Late post because I lost an early draft from two weeks ago. I also initially had a bullet-point on David Wallace-Wells’ climate change book here but it morphed into its own post, posted just before this one.
Why wasn’t it covered this way from the beginning:
San Pedro Sula may not be well known, but from 2011 to 2014 it was the most violent city in the world. The only thing to do there is escape. The crime syndicates, which have complete control over the region and the power of life and death over its people, have in recent years plunged Honduras into an unofficial state of war…. President Trump talks about the migrant caravan as if it were an attempted invasion. In reality, Honduras and Central America have paid an enormous price precisely because of US policies.
This is what people are fleeing from, this landscape that seems to offer no future but killing or being killed. Despite their varied histories, the migrants all have in common the desire—or rather the need—to escape the violence of the drug gangs and the lack of work and opportunity in their country.
Jakelin Caal Maquin, age seven, was healthy when she left Raxruhá, Guatemala, with her father.
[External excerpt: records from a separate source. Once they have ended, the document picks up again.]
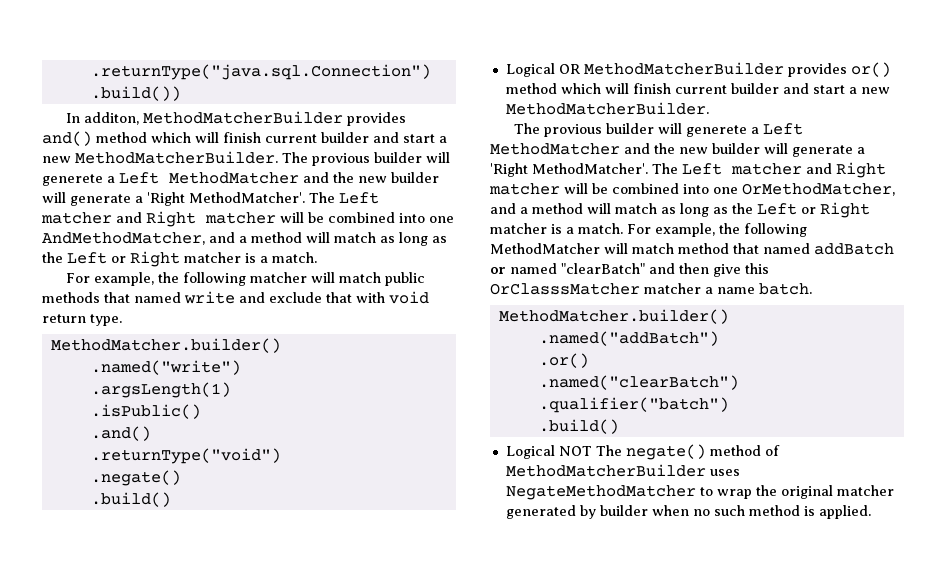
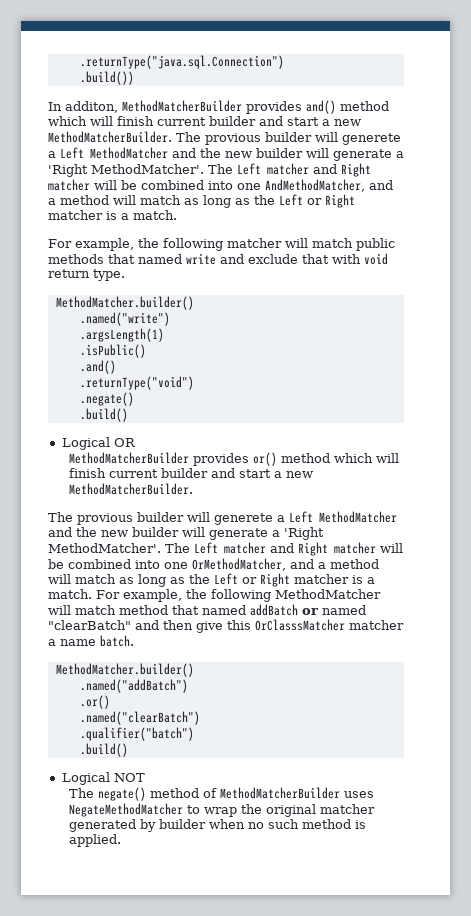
(580, 69) none -> (136, 442) //
(592, 451) none -> (145, 777) //

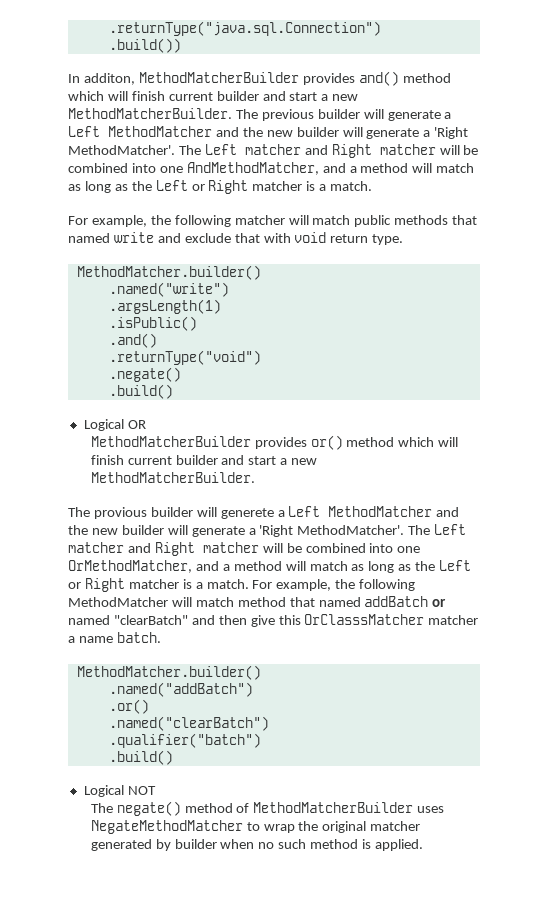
[205,132,401,145] provious builder will generete -> [261,109,441,121] previous builder will generate

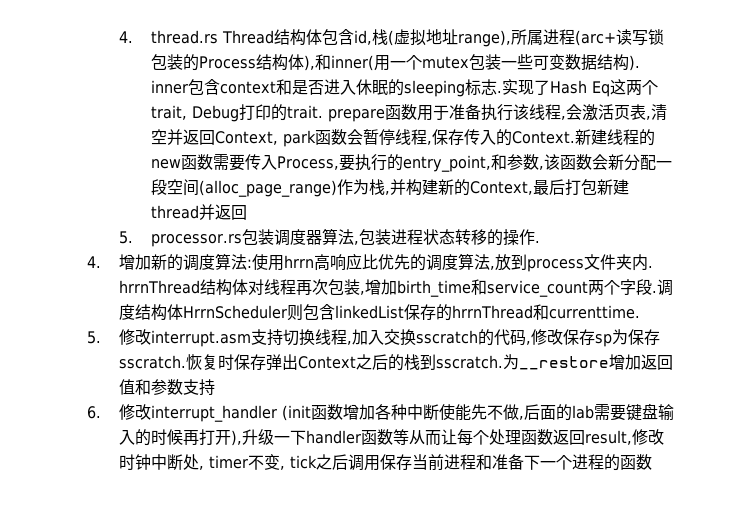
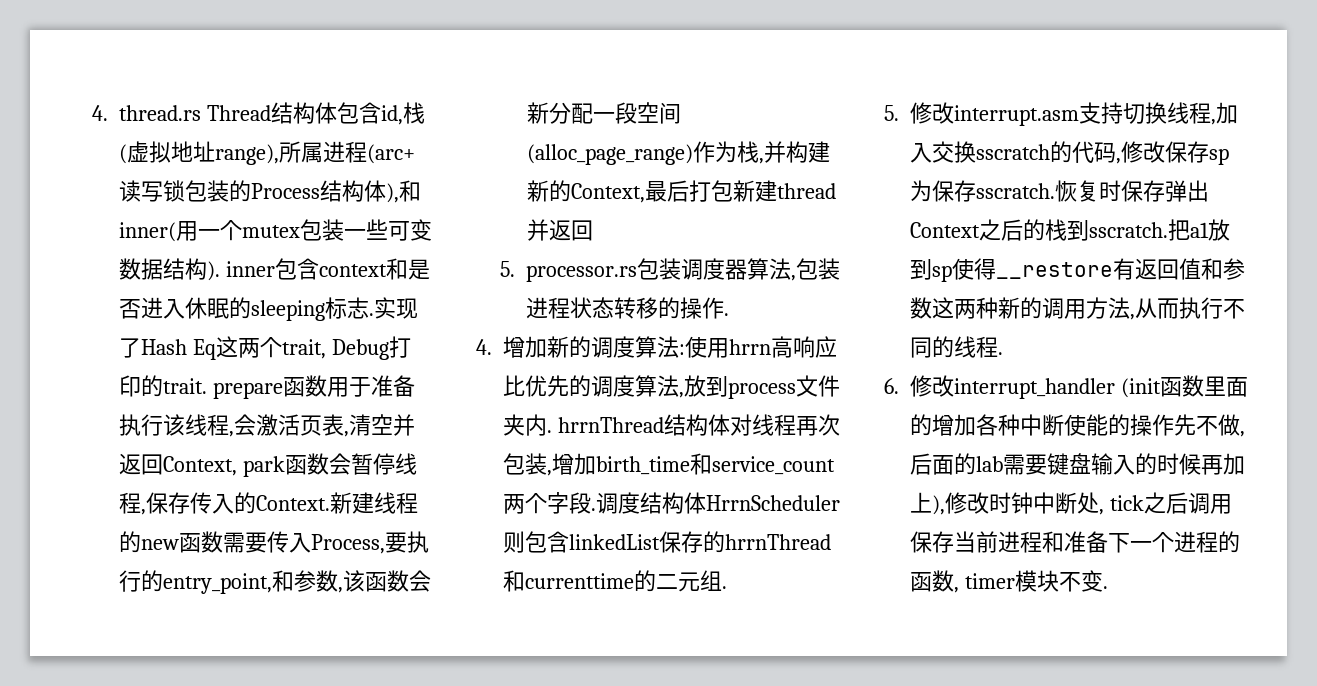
[548,305,640,319] currenttime. -> [525,570,727,592] currenttime的二元组.
[502,354,673,370] [118,379,215,396] 为__restore增加返回值和参数支持 -> [1168,219,1230,241] [910,258,1245,282] [910,297,1245,320] [910,336,1003,358] 把a1放到sp使得__restore有返回值和参数这两种新的调用方法,从而执行不同的线程.
(343, 412) none -> [1203,376,1248,397] [910,414,932,436] 里面的
(471, 412) none -> [1108,414,1174,436] 的操作
[198,429,632,446] 打开),升级一下handler函数等从而让每个处理函数返回result, -> [1223,453,1245,475] [910,492,945,515] 加上),
[208,454,285,470] timer不变, -> (1104, 512) none
(652, 462) none -> [954,570,1108,593] , timer模块不变.

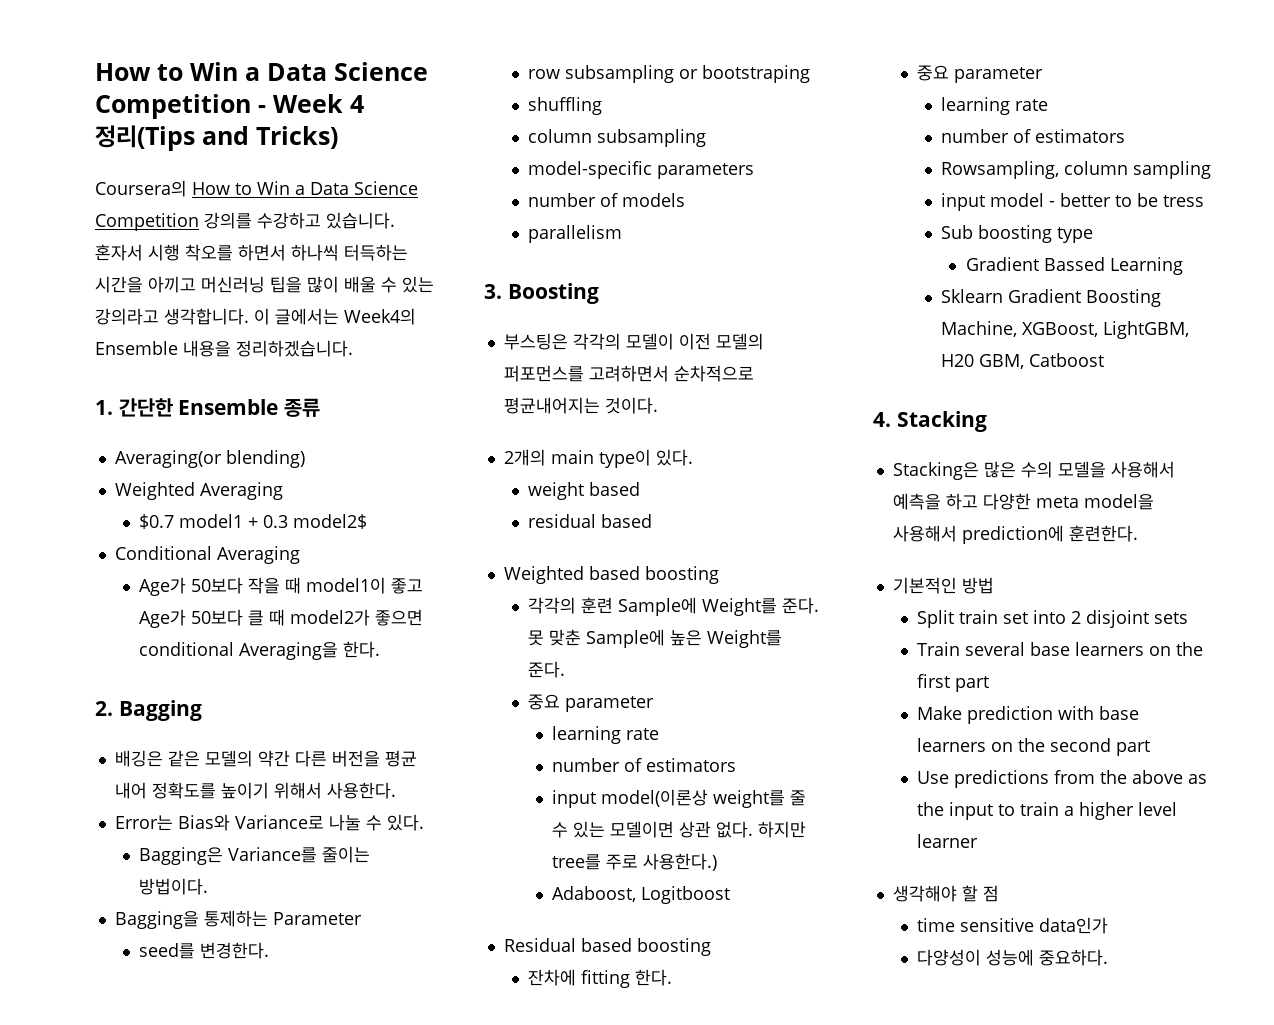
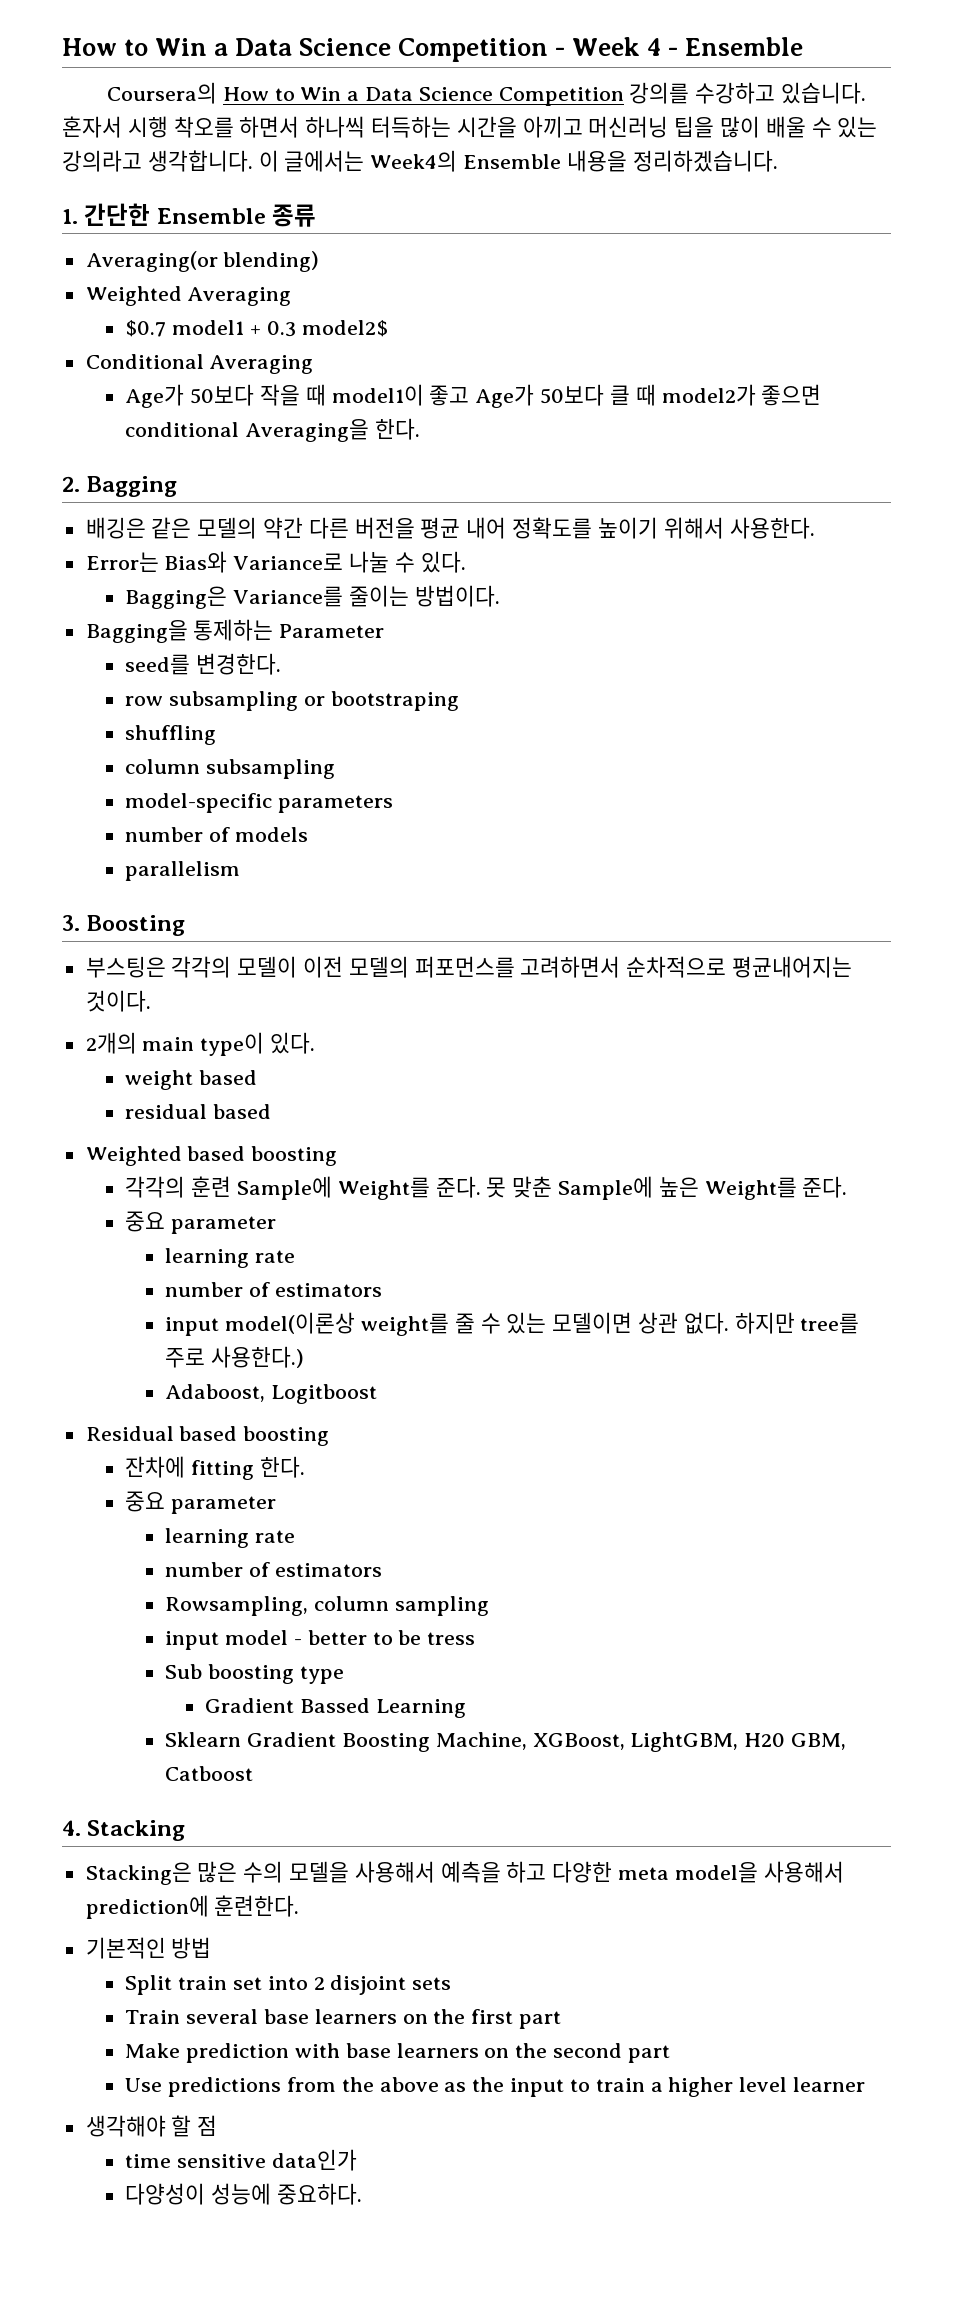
[95,125,338,151] 정리(Tips and Tricks) -> [668,37,804,56] - Ensemble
On the evening of December 6, both were arrested, along with 161 other migrants, by the US border patrol in New Mexico, after illegally crossing the border. A few hours later, while in the custody of American border agents, Jakelin began suffering from a high fever and seizures; she was taken by helicopter to a hospital, where she died the next day from septic shock, dehydration, and liver failure. She had traveled two thousand miles, crossing the Mexican desert, enduring weeks of exhaustion and hardship to reach the US, because she knew that beyond its border she could hope for something better than the future her own country offered. She died in the very place she could have begun a new life.
Despite Trump’s many assertions, there is no evidence that criminals or drug traffickers formed any part of the caravan. The journalists who followed it have consistently reported that it is made up of ordinary, desperate people who are not criminals but are fleeing from criminals. Making these people seem dangerous, for example by claiming that the caravan has been infiltrated by “unknown Middle Easterners,” does, however, serve Trump’s interests, because it allows him to resort to emergency measures to keep the migrants from entering or remaining in the United States.
CBS also reported last week that 4,556 complaints over the past four years alleged unaccompanied migrant children were sexually abused in US custody
The New York Review article makes note of the diminishing numbers at refugee camps at the border and cite data from Mexican authorities: from a caravan originally estimated to be about 10,000 strong, 1,300 migrants returned home, 2,900 received humanitarian visas from Mexico and are living there legally, and 2,600 were arrested by US Border Patrol for attempting to cross illegally. The New York Times explored these migrants’ decisions to return to their home countries, attempt an illegal crossing, or settle in Mexico in the face of increasingly stringent policy under President Trump. It suggests that most of the asylum seekers who have given up on entering the United States were typically economic migrants who saw opportunity in joining the Honduran exodus:
Mexican officials said the data on people who have deferred or given up their quest for asylum in the United States reinforced an idea that is often raised by Mr. Trump: that many caravan members are not truly desperate for protection.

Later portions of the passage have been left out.